An overview of the effects of ACE inhibitors on mortality and morbidity in patients with heart failure from 32 randomised trials and a total of 7,105 patients has been published.8 A number of ACE inhibitors were used in these trials and the analysis was conducted with the assumption that an ACE inhibitor class-effect was responsible for the effects observed in the trials. This is not necessarily the case.9 However, overall there was a statistically significant reduction in total mortality (odds ratio 0.77, p<0.001) and in the combined end-point of mortality plus hospitalization for CHF (odds ration 0.65, p=0.001). Patients with the lowest left ventricular ejection fraction appeared to gain the greatest benefit. The greatest effect was seen during the first three months of treatment but additional benefit was seen during further treatment. The reduction in death was mainly due to the reduction in deaths due to progressive heart failure.
There is good evidence, therefore, to support the use of ACE inhibitors in patients with moderate or severe congestive heart failure. There are some concerns, however. A reanalysis of the data from the SOLVD studies has just been published10, suggesting that there may be racial differences in the response of patients to ACE inhibitors. Enalapril treatment in this trial was associated with a 44% reduction in the risk of hospitalization for heart failure in the white patients (p<0.001) but was without significant effect in black patients. Similarly, enalapril treatment produced significant reductions in systolic and diastolic blood pressure in the white patients but not in the black patients.
Compliance with ACE inhibitors treatment is also disappointing. Many doctors are failing to give these drugs to their patients with heart failure, even though their useful effects have been known for over five years. And patients who are prescribed them often fail to take them - maybe because of the common occurrence of a troublesome cough, a side-effect of ACE inhibitors that has been attributed to their effect on kinin degradation.
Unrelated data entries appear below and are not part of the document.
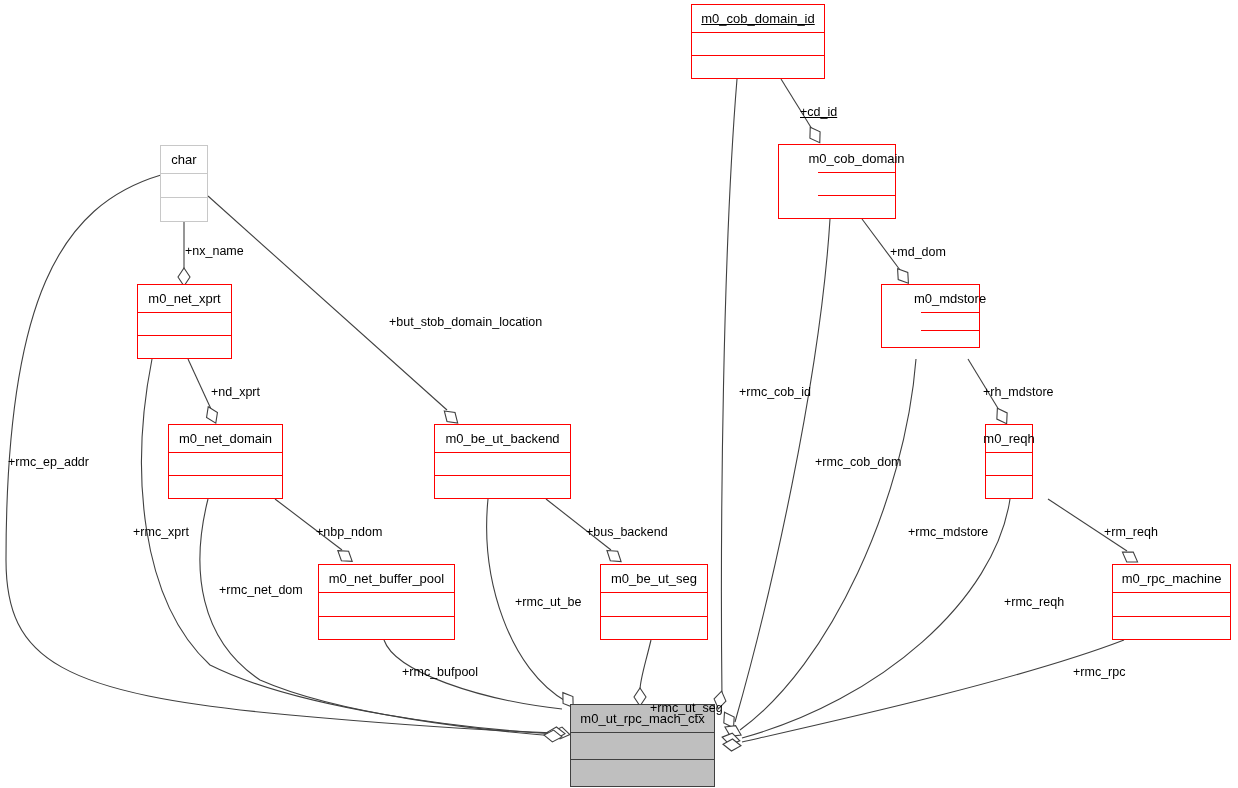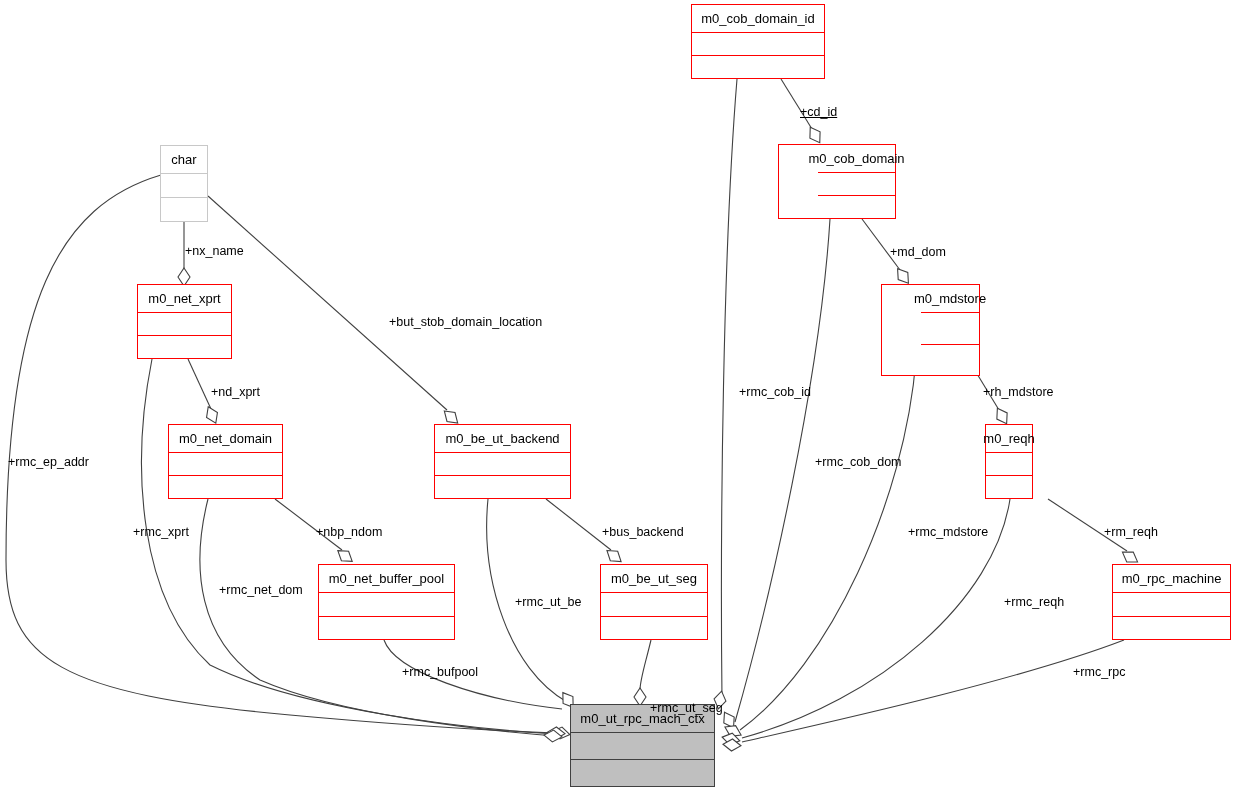"m0_cob_domain_id" div.uml-node { text-decoration: none -> underline }
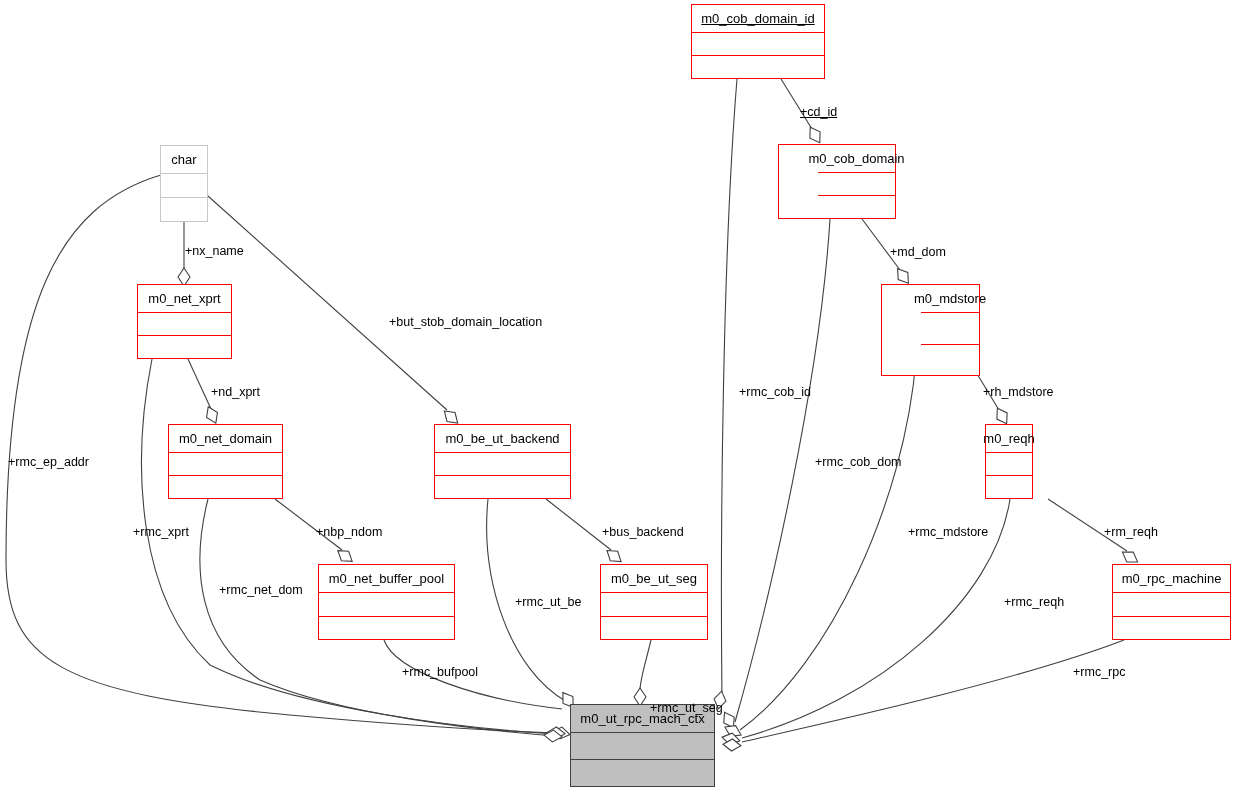"m0_mdstore" div.uml-node { height: 92px -> 64px }
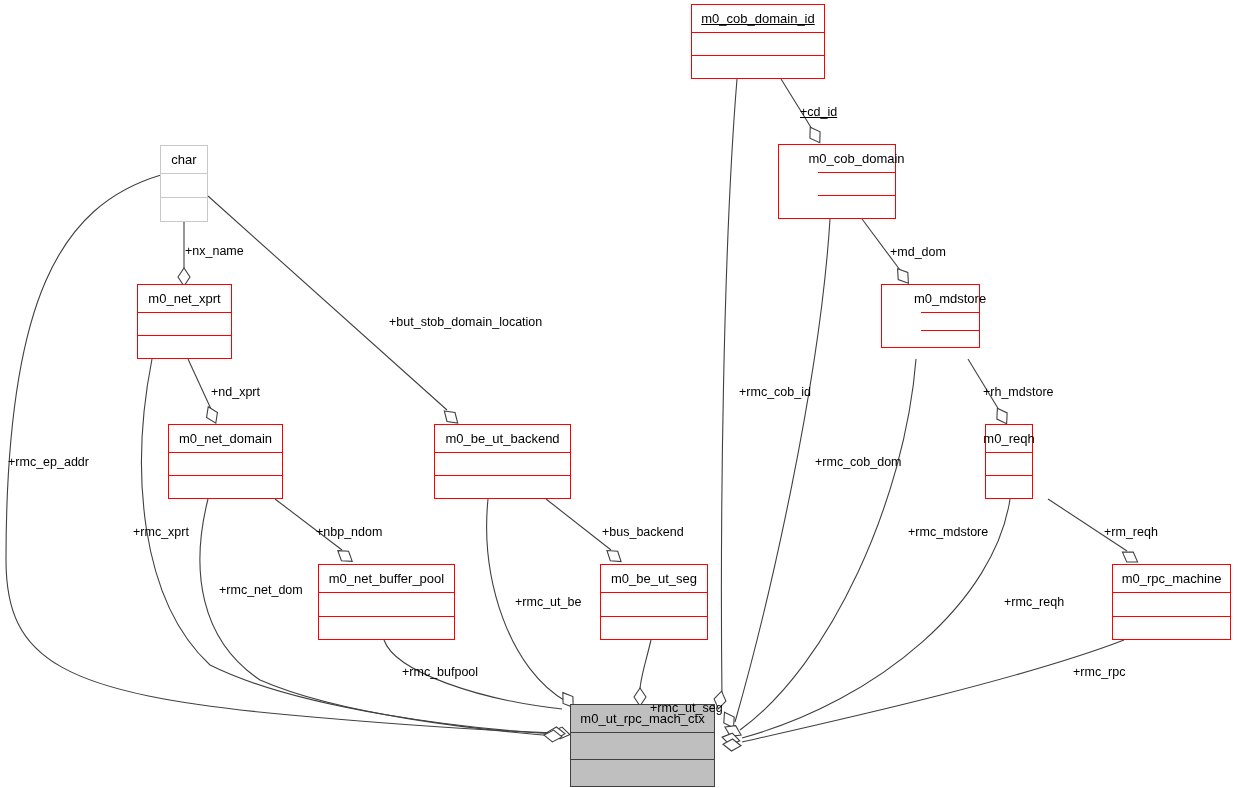"+bus_backend" div.edge-label { margin-left: 16px -> none }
When ACE inhibitors are prescribed for heart failure they are often given in doses which may be appropriate for the treatment of hypertension but which are lower than those studied in the definitive heart failure trials.11 Thus, CONSENSUS, VHeFT II and SOLVD used doses of enalapril of about 15mg daily, whereas doses of 2.5–5mg are routinely used in clinical practice. One study of lisinopril has explored this issue. The ATLAS (Assessment of Treatment with Lisinopril and Survival) trial in patients with moderate or severe heart failure (LVEF £30% despite treatment with diuretics for ≥2 months) added a low or a high dose of lisinopril to the treatment of patients who were already receiving diuretics and digoxin. The higher dose of the drug (about 35mg daily) reduced all cause mortality and all cause hospitalization by 12% compared with the low dose (about 5mg).12
Spironolactone
Aldosterone has many properties in addition to promoting sodium reabsorption in the distal nephron. Many of its effects may precipitate or exacerbate heart failure. Aldosterone increases the excitability and contractility of cardiac myocytes; it increases the reactivity of vascular smooth muscle; it promotes the growth of fibroblasts; it increases the turnover of collagen.13,14 There are good grounds, therefore, to expect an aldosterone antagonist to have useful effects in patients with heart failure. The RALES (Randomised Aldactone Evaluation Study) trial took 1663 patients with symptomatic congestive heart failure (LVEF ≤35%), receiving standard care with a diuretic plus an ACE inhibitor and compared the effects of addition of spironolactone (mean dose 25mg daily) or placebo. Spironolactone reduced the overall risks of death, death due to progressive heart failure and sudden cardiac death all by about 30%. It also reduced rates of hospitalization.15 This is a very impressive result, which led to early termination of the study, and it would argue for inclusion of spironolactone in the treatment regimen for most patients with heart failure, were it not for the relatively high incidence of side effects (gynaecomastia etc) experienced by the patients in this trial. Eplerenone is a “selective” aldosterone receptor antagonist that should be free of those side effects of spironolactone which are due to the latter's antagonism of oestrogen and androgen receptors. A mortality study is currently being performed with eplerenone in patients with symptomatic heart failure.16
β- blockers
Activation of the sympathetic nervous system plays an important part in the pathogenesis of heart failure and therapeutic modulation of sympathetic activity has a correspondingly important role in the management of the syndrome. Some effects of sympathetic activity are beneficial to the patient with heart failure and it is for this reason that β-adrenoreceptor blocking drugs were contra-indicated in patients with heart failure, particularly on account of their negative inotropic activity. Thus, nor-adrenaline has a positive inotropic effect and it causes vasoconstriction of non-essential blood vessels. However, it is now appreciated that prolonged increases in sympathetic drive are harmful. Chronic elevations in the levels of circulating noradrenaline damage the myocardium by causing it to hypertrophy (leading to decreased compliance), they cause myocardial ischaemia, and they are directly toxic to cardiac myocytes. Even effects that used to be thought to be beneficial are now seen to be generally harmful, for example peripheral vasoconstriction increases afterload.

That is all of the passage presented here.